● **What the task requires**: Here are some records; quote them exactly, leaving out the pictures.

● **Raw data**:
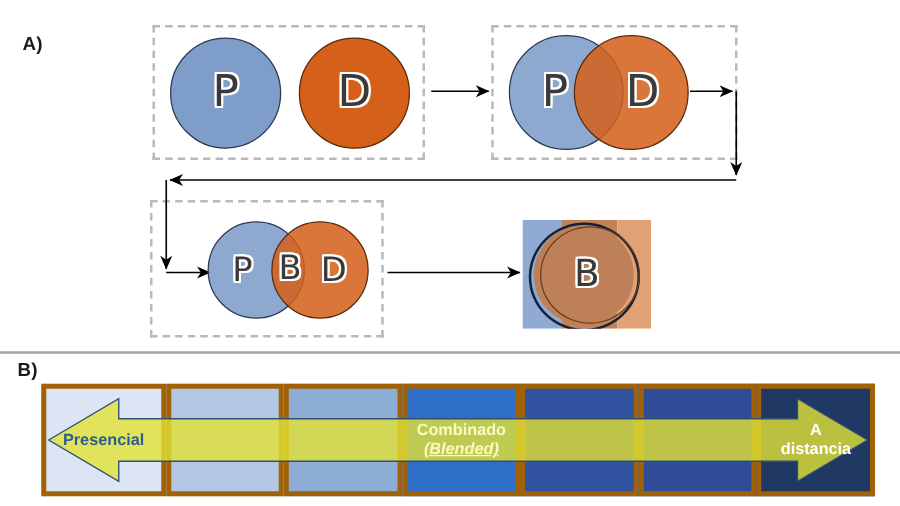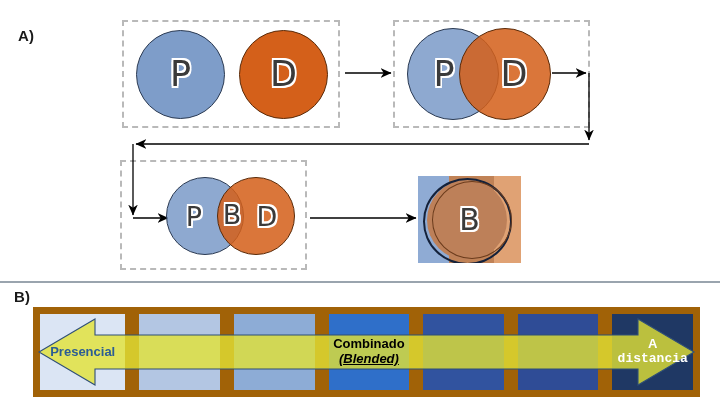--- a/index.html
+++ b/index.html
@@ -50,7 +50,7 @@
   
   #bar{display:flex;border:0;box-sizing:border-box;}
   #bar .seg{position:relative;box-sizing:border-box;
-            border:7px solid #a16207;
+            border:4px solid #a16207;
             display:flex;align-items:center;justify-content:center;}
   .seg-lab{font-weight:bold;font-size:13px;line-height:1.12;text-align:center;
            position:relative;z-index:4;}

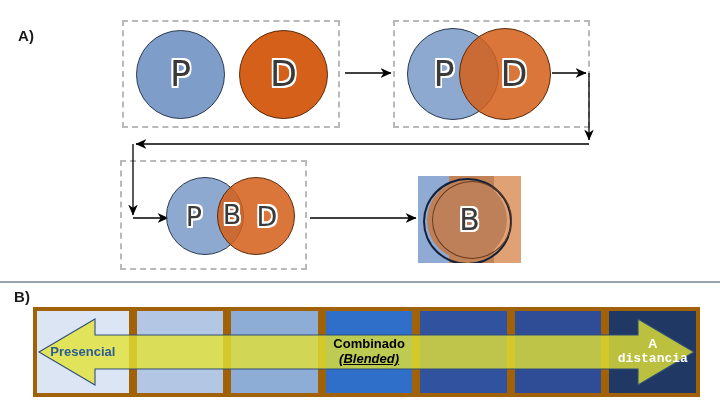--- a/index.html
+++ b/index.html
@@ -56,7 +56,7 @@
            position:relative;z-index:4;}
   .lab-presencial{color:#2c5d94;}
   .lab-distancia{color:#ffffff;}
-  .lab-combinado{color:#000000;}
+  .lab-combinado{color:#fef9c3;}
   .lab-combinado .it{font-style:italic;display:block;text-decoration:underline;}
 
   #arrow-layer{position:absolute;left:0;top:0;right:0;bottom:0;z-index:3;pointer-events:none;}

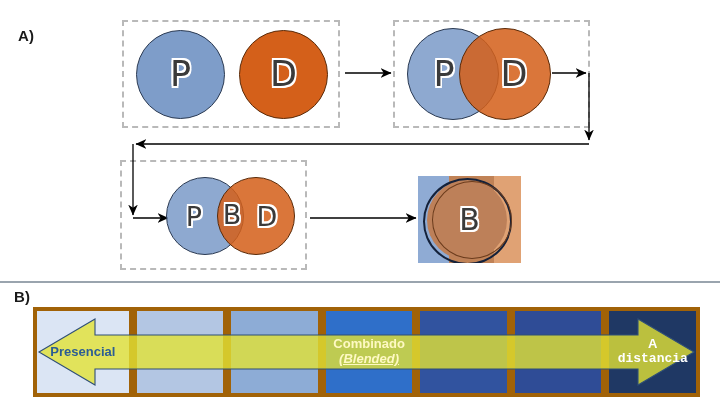--- a/index.html
+++ b/index.html
@@ -168,7 +168,7 @@
       <div class="seg" style="flex:1.0;background:#1f3864;">
         <span class="seg-lab lab-distancia">
           <span>A</span>
-          <span style="display:block;font-family:Liberation Mono, monospace;">distancia</span>
+          <span style="display:block;">distancia</span>
         </span>
       </div>
     </div>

● **Expected answer**:
--- a/index.html
+++ b/index.html
@@ -50,7 +50,7 @@
   
   #bar{display:flex;border:0;box-sizing:border-box;}
   #bar .seg{position:relative;box-sizing:border-box;
-            border:7px solid #a16207;
+            border:4px solid #a16207;
             display:flex;align-items:center;justify-content:center;}
   .seg-lab{font-weight:bold;font-size:13px;line-height:1.12;text-align:center;
            position:relative;z-index:4;}

--- a/index.html
+++ b/index.html
@@ -56,7 +56,7 @@
            position:relative;z-index:4;}
   .lab-presencial{color:#2c5d94;}
   .lab-distancia{color:#ffffff;}
-  .lab-combinado{color:#000000;}
+  .lab-combinado{color:#fef9c3;}
   .lab-combinado .it{font-style:italic;display:block;text-decoration:underline;}
 
   #arrow-layer{position:absolute;left:0;top:0;right:0;bottom:0;z-index:3;pointer-events:none;}

--- a/index.html
+++ b/index.html
@@ -168,7 +168,7 @@
       <div class="seg" style="flex:1.0;background:#1f3864;">
         <span class="seg-lab lab-distancia">
           <span>A</span>
-          <span style="display:block;font-family:Liberation Mono, monospace;">distancia</span>
+          <span style="display:block;">distancia</span>
         </span>
       </div>
     </div>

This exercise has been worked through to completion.